Co-parenting can be tricky even in the best of circumstances. Throwing a global pandemic into the mix only makes things more complicated. How do you and your ex-partner do what is best for your child or children while navigating health restrictions and policy changes? Here are the best ways to co-parent through a pandemic for parents who need help adjusting to this new normal.
Keep Communication Open
Communication is the key to fostering any relationship, whether it’s with your friends, romantic partners, or your ex. Nothing turns a custody agreement sour quicker than a parent who does not communicate clearly or consistently. Immediately express plan changes to your ex-partner so all parties are on the same page.

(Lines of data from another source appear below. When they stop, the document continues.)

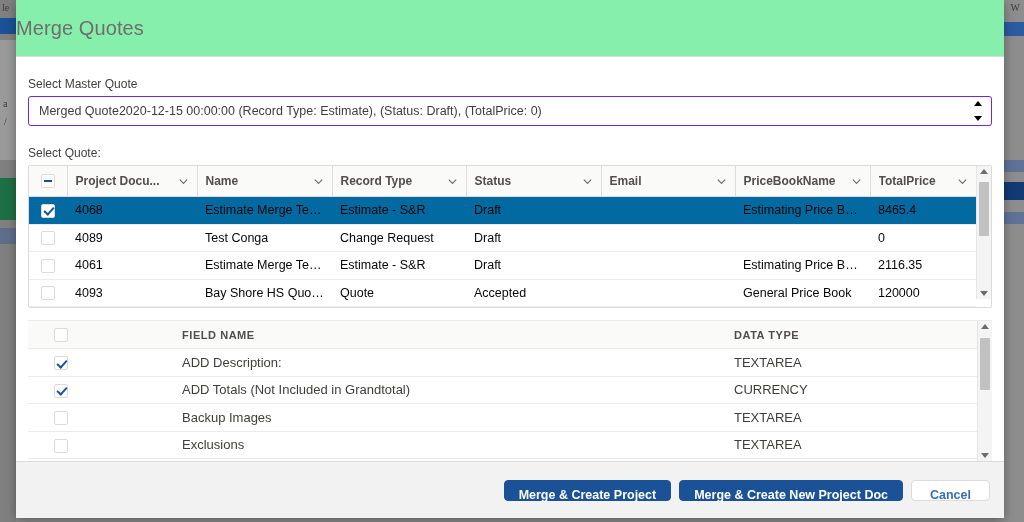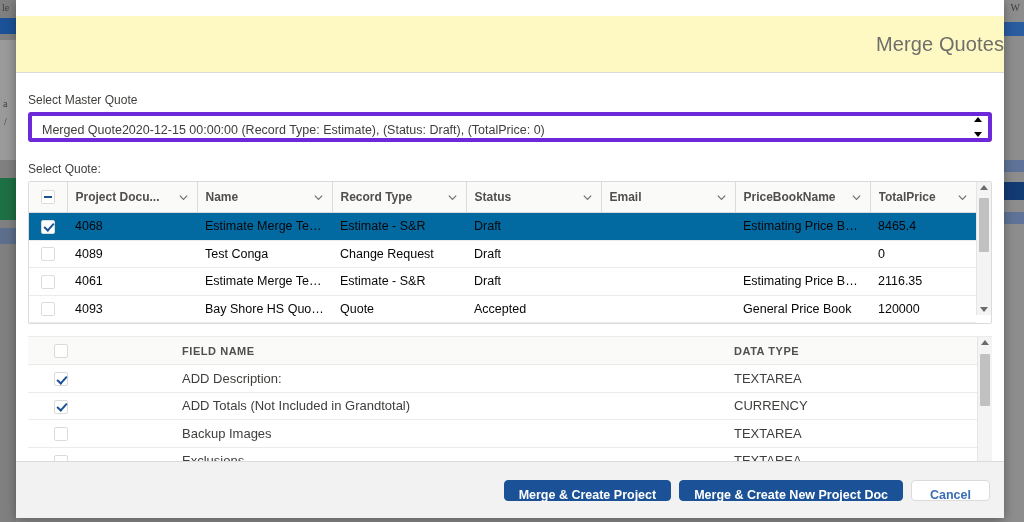"Merge Quotes" .modal-header { background: #fef9c3 -> #86efac; justify-content: flex-end -> flex-start; margin-top: 16px -> none }
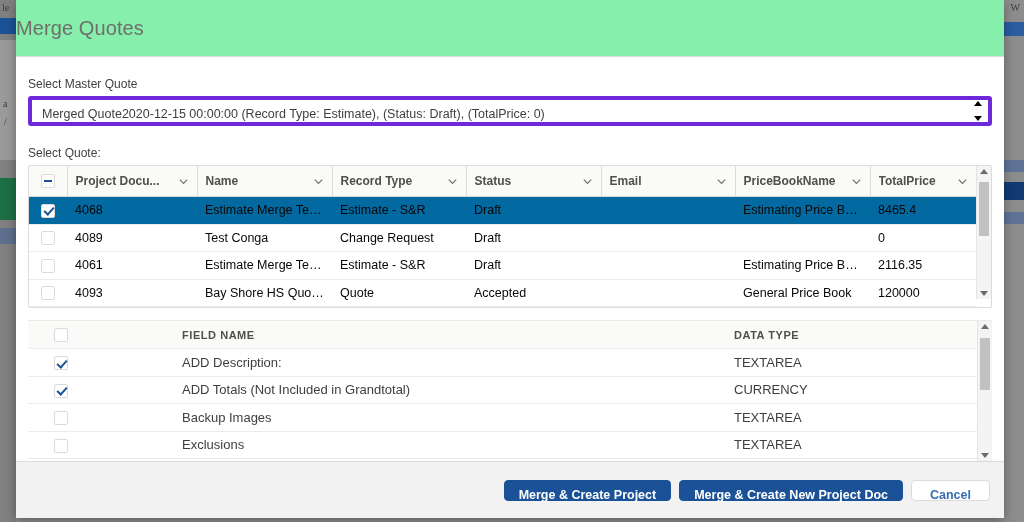"Merged Quote2020-12-15 00:00:00 (Record" .master-select { border: 4px solid #6d28d9 -> 1px solid #6d28d9 }
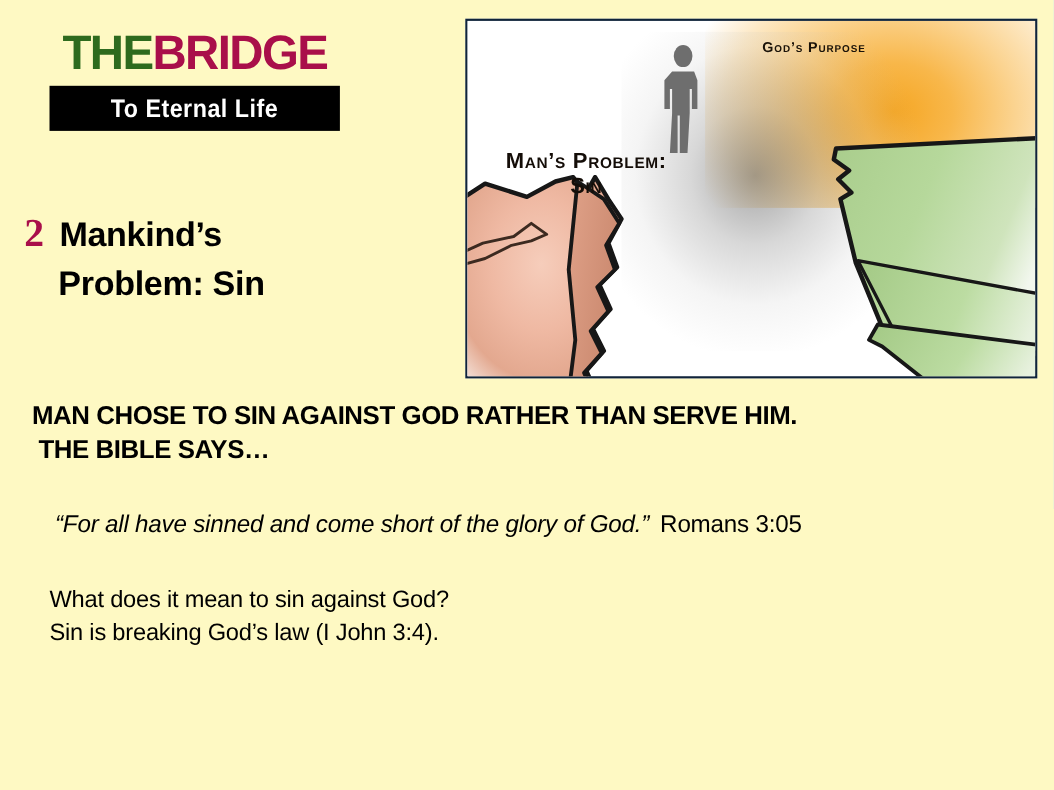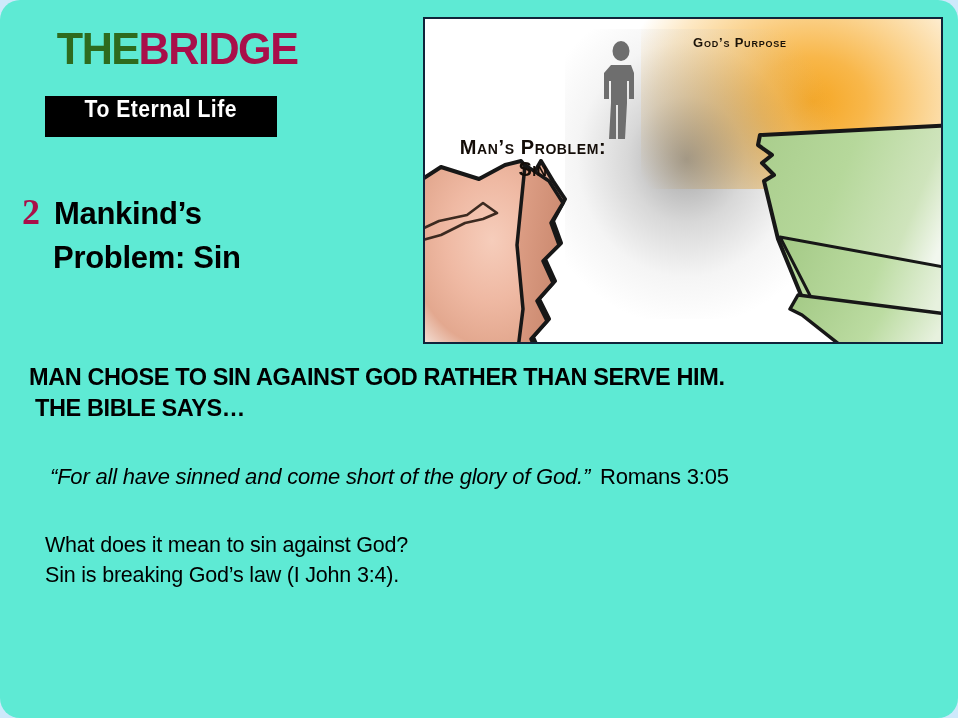"THEBRIDGE" .slide { background: #5eead4 -> #fef9c3; border-radius: 20px -> none }
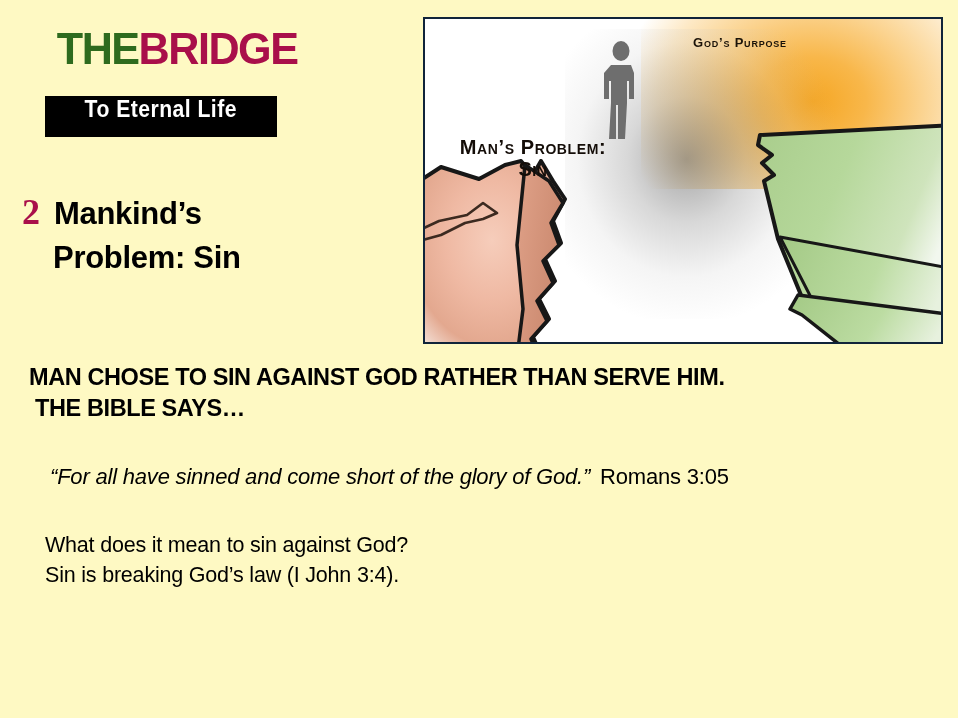"To Eternal Life" .logo-bar { align-items: none -> center; margin-top: 22px -> 4px; width: 232px -> 264px }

Agree on Health Priorities
While you might not agree with every health decision your co-parent makes, both of you must agree regarding your children’s health. Set clear boundaries about taking your children out in public and have a plan of action in case you, your ex-partner, or your children get sick. Respecting each other’s rules and observing local guidelines is the best way to protect your children during this time.
Stick To the Plan
Court orders remain valid—even during the pandemic. It is best practice to stick to your parenting plan as best as possible while keeping everyone’s health and safety in mind. If you have to make changes to custody and visitation agreements, do so in writing with the help of your attorney.
Keep Things Civil
It’s normal for tensions to run high during any complex situation, whether it’s navigating a divorce or finding ways to co-parent through a pandemic. When it comes to things like health and politics, you might not always agree with your ex-partner. Having a compromise plan can guide you through your disagreements and help you make good decisions for the sake of your children.
Even though COVID-19 has disrupted everyone’s lives, it is important to remain consistent, especially when it comes to your children. Let them know you love and care for them by practicing good co-parenting habits with your ex-partner.